Question

This table shows the mass in grams m of the radioactive substance iodine-131 remaining in a container t days after the beginning of an experiment.

Answer 1

Write a function that models the data.

Answer 2

This problem is a bit more challenging than the 3 before it in that you are not told what kind of model to use.

Answer 3

You could try a linear model (which would probably be a poor fit to the data), a quadratic model or an exponential model.

Answer 4

Could I use a quadratic? Or would I use something else?

Answer 5

I could try doing a quadratic.

Answer 6

Let me summarize those 3:

y=ax + b
y=ax^2 + bx + c (our old friend)
y=ae^(bx) exponential model

Answer 7

I had some help on this question from a friend, he told me to use y=ae^(bx), but I didn't know how to use it.

Answer 8

Remember, we don't always get Perfect Fits when we develop models.
Its very possible you could create an acceptable expo model or an acceptable quad model.

Answer 9

I believe I've seen this question before and that the other person and I came up with an exponential model.

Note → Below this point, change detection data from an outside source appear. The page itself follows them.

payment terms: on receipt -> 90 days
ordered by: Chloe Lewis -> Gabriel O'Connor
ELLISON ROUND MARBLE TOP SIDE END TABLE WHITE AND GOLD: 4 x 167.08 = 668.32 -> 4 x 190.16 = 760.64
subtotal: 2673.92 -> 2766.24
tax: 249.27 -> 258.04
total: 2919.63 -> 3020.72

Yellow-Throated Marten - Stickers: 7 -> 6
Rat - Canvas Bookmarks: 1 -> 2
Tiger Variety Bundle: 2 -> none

Basically, you're doing the same thing, Ricky: finding suitable values for the constants a, or a and b, or a and b and c.

Answer 10

In this case, with 2 constants undetermined, we'd need only 2 points from the table to determine those 2.

Answer 11

Please go ahead and pick 2 pts from the table. Typel them here as (x,y).

Answer 12

(1,917.40), (2,841.62)

Answer 13

Then I substitute for x and y right?

Answer 14

Fine. Now stick those values into y=ae^(bx).

for exampel, from the first point, 841.62 = a e^(b*2), where x = 2 and y =841.62.

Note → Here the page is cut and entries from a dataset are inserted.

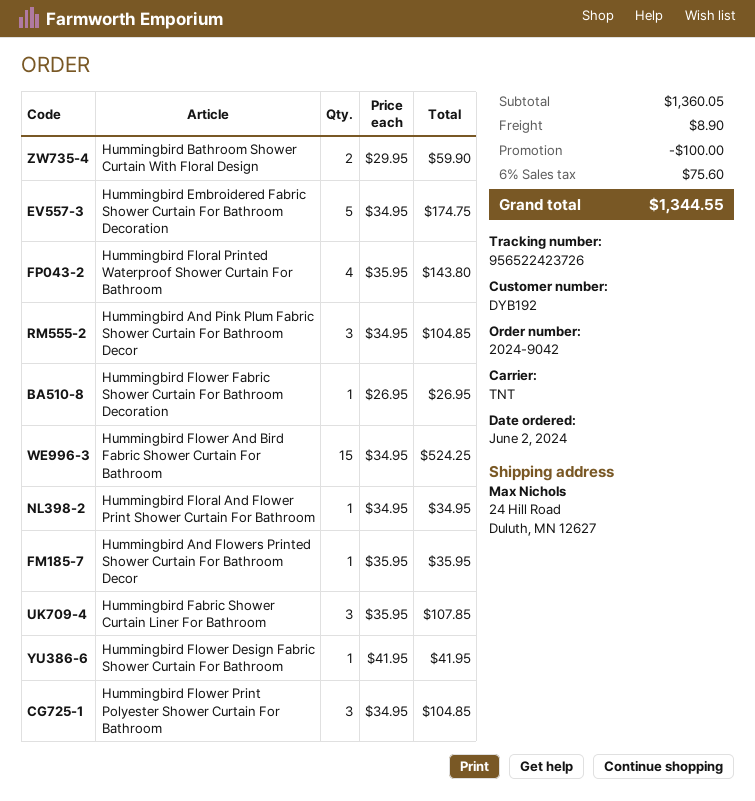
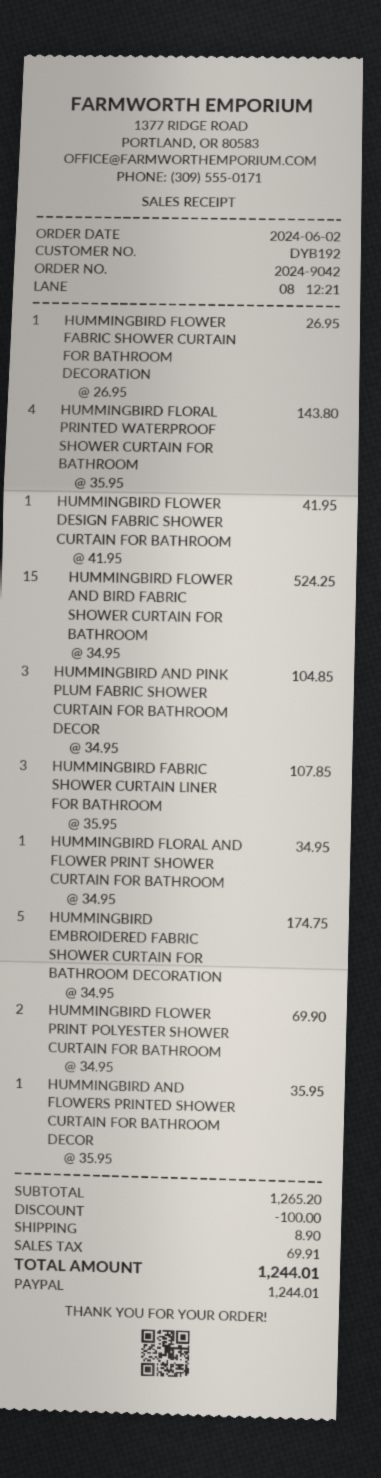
Hummingbird Bathroom Shower Curtain With Floral Design: 2 x 29.95 = 59.90 -> none
Hummingbird Flower Print Polyester Shower Curtain For Bathroom: 3 x 34.95 = 104.85 -> 2 x 34.95 = 69.90
subtotal: 1360.05 -> 1265.20
tax: 75.60 -> 69.91
total: 1344.55 -> 1244.01

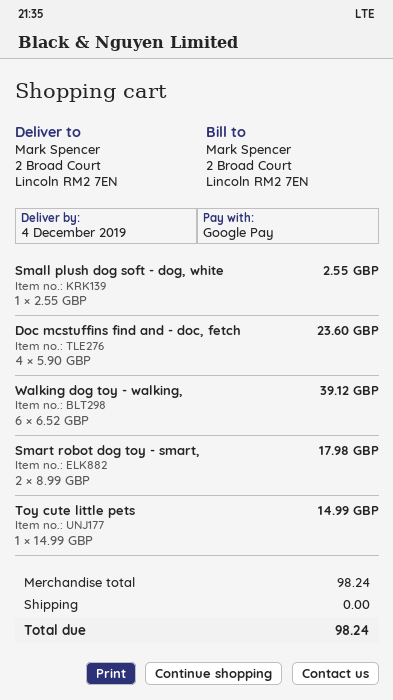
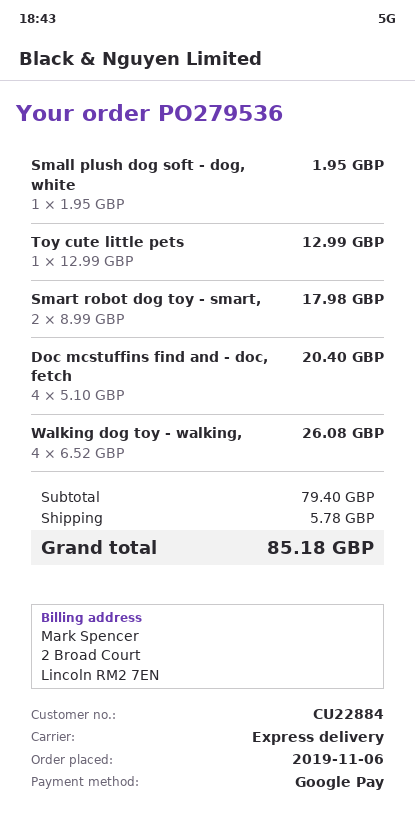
Small plush dog soft - dog, white: 1 x 2.55 = 2.55 -> 1 x 1.95 = 1.95
Doc mcstuffins find and - doc, fetch: 4 x 5.90 = 23.60 -> 4 x 5.10 = 20.40
Walking dog toy - walking,: 6 x 6.52 = 39.12 -> 4 x 6.52 = 26.08
Toy cute little pets: 1 x 14.99 = 14.99 -> 1 x 12.99 = 12.99
subtotal: 98.24 -> 79.40
shipping: 0.00 -> 5.78
total: 98.24 -> 85.18

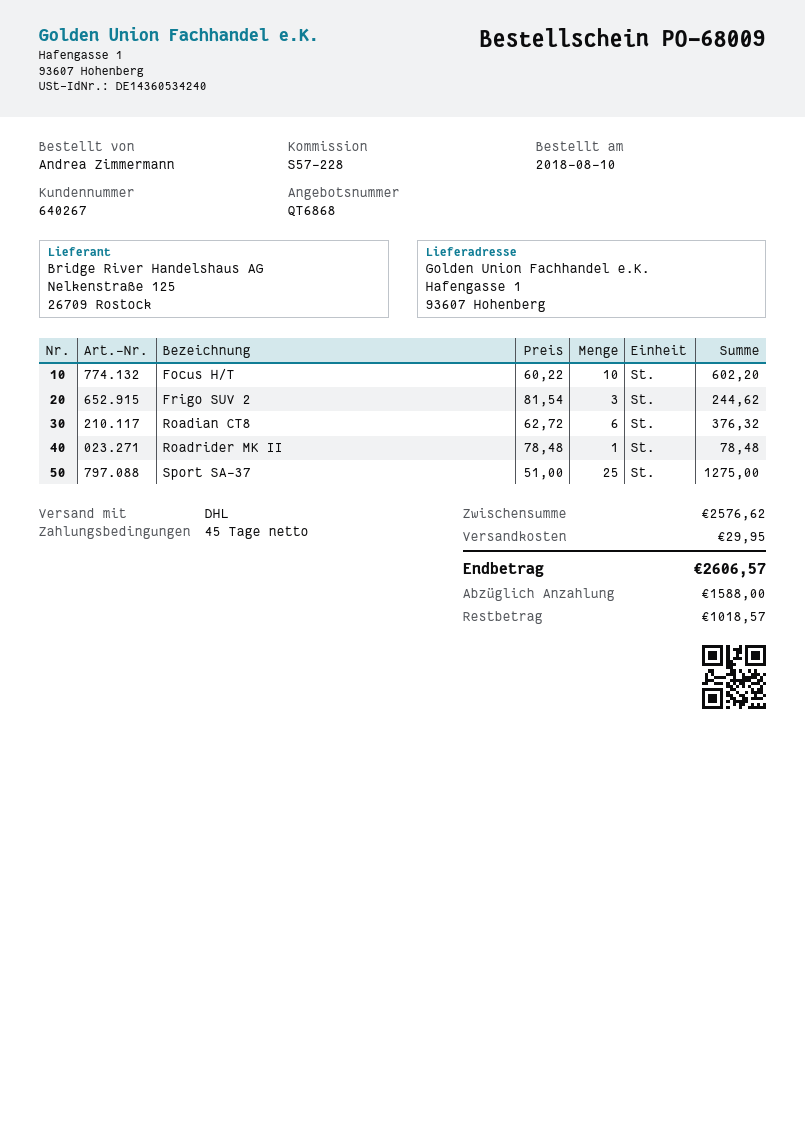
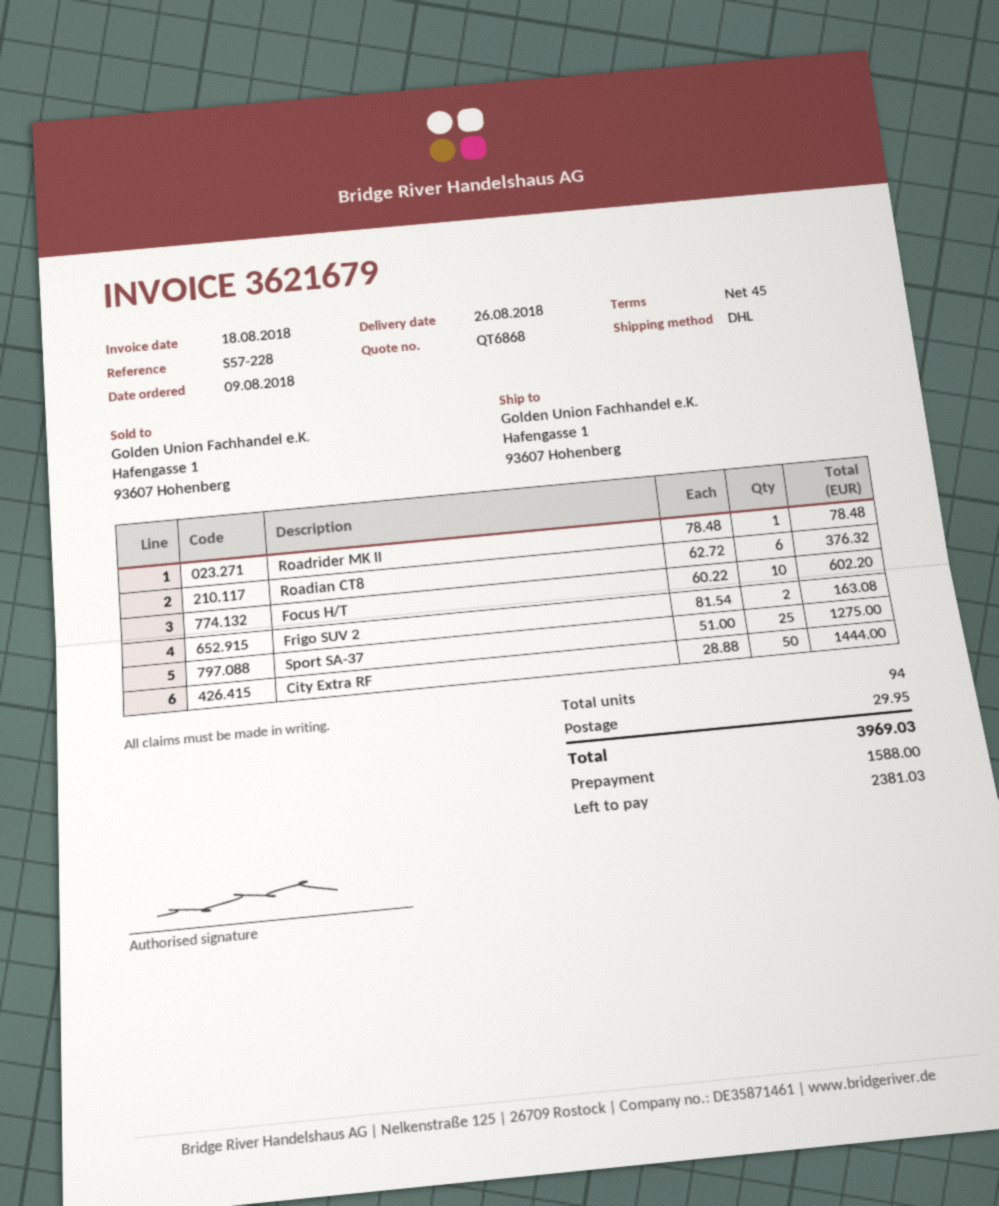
order date: 2018-08-10 -> 2018-08-09
Frigo SUV 2: 3 x 81.54 = 244.62 -> 2 x 81.54 = 163.08
City Extra RF: none -> 50 x 28.88 = 1444.00
total: 2606.57 -> 3969.03
balance: 1018.57 -> 2381.03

To answer your qeustion, yes.

Answer 15

Why don't you use your point (2, 841.62) but use ( 0 , 1000) for the 2nd?

You'll see why in a moment.

Answer 16

Using these 2 points, please come up with 2 equations in a and b.

Answer 17

i can do that!

Answer 18

Much like you did earlier when trying to find a, b and c for a quadratic model.

Answer 19

sounds wonderful, Ricky: "I can do that!" more power to you.

Answer 20

so this is what I have so far:


1000 = ae^(b(0)) -> ae = 1000
841.62 = ae^(b(2)) -> ae^(2b) = 841.62

Answer 21

The first one is actually ae^0 = 1000. Note that e^0 is 1, whereas e =2.718 approx.
Big difference.

Answer 22

So,. solve 1000 ae^0 for a.

Answer 23

The value of a is 1000.
Then yo ur expo model becomes y=1000e^(bx)

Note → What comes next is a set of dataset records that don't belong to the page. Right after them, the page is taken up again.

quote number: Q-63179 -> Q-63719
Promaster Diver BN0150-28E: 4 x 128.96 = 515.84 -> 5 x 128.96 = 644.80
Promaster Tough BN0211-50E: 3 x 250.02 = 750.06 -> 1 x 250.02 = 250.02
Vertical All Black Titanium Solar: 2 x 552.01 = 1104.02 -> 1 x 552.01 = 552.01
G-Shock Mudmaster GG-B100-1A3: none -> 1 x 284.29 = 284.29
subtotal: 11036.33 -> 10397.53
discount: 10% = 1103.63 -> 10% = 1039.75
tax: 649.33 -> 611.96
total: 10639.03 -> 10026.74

Substitute the data from the other point: x=2 and y=841.62.
This is all the info you need to solve for b.

Answer 24

And if that is right (which it is), then i could do this to solve for a:

1a = 1000 -> 1000


Then I can do this to solve for b:

(1000)e^(2b(2)) = 841.62


correct?

Answer 25

Exactly. Think: what's the easiest way to isolate b?

Answer 26

think of properties of log and expo functions.

Answer 27

Well first you would have to multiply 2b and 2 together to get 4b. Then after that, would you divide?

Answer 28

Are you u sing properties of logs and expo functions here?

Answer 29

Oh, no. I wasn't

Answer 30

841.62=1000e^(2b)

your best bet is to take the natural log (ln) of boths ides.

ln 841.62 = ln 1000 + ln e^(2b)

Hope this looks familiar for you.
ln 841.62-ln 1000 = 2b.

Before we do any more be certain that what I've demo'd here is clear for y ou. If it isn't we'll need to talk.

Answer 31

Yes, it is clear!

Answer 32

ln 841.62-ln 1000 = 6.735 - 8.294 = 2 b

Answer 33

I'd forgotten that you don't have a calculator. How are you computing your logs?

Answer 34

b = 417.306

Answer 35

I don't have graphing calculator like yours, but I do have one that does log functions.

Answer 36

6.735 - 8.294 = 2 b => all you have to do is to divide both sides of this equation by 2, and you'll have your b. Note that b is qute different from 417.3.

Answer 37

try it, please.

Answer 38

I come up with the exponential model

y=1000 e ^ (-0.0862 x).

To check this, simply pick another point from the table of x and y values, substitute them into this model and determine whether the resulting equation is true or false.

Answer 39

I got:

-0.7795 = b

Answer 40

You are doing the right thing. Why your b and my b are different, I don't know. I was just beginning to check my work.

Answer 41

While I do that plese think of any last min. questions you'd liek to ask. I have to excuse myself very soon as I am dri8ving towards Los Angeles this morning for an 11:30 a.m. apopiontment.

Answer 42

okay! Let me see.

Answer 43

I tried the same work again, same approach, and still get b = -0.0862.

Answer 44

hmm, okay. Well, that was the last one that I really needed help on! Thank you so much! I think I can take it from here. If i have a question, I will just post it on here for whenever.

Answer 45

Try this

If 841.62=1000 e^(bx),

841.62
------ = e^(bx)
1000

Taking the log of both sides (after re-writing 841.62/1000 as 0.8416),

ln 0.8416 = 2b

b=ln 0.8416/2 = ?

Answer 46

-0.865598

Answer 47

I should have enclosed that log in parentheses for added clarity.

b=(ln 0.8416)/2 = ?

Answer 48

-0.0862252

Answer 49

OK, I think we've spent enuf time on that one.
Very happy to work with you! Probably see you not today but tomorrow or later this week.

Answer 50

There you go. Correct result.

Answer 51

Thank you! Have a great day!

Answer 52

Then your expo model is y = 1000 e^(-0.0862x).

Answer 53

Bye!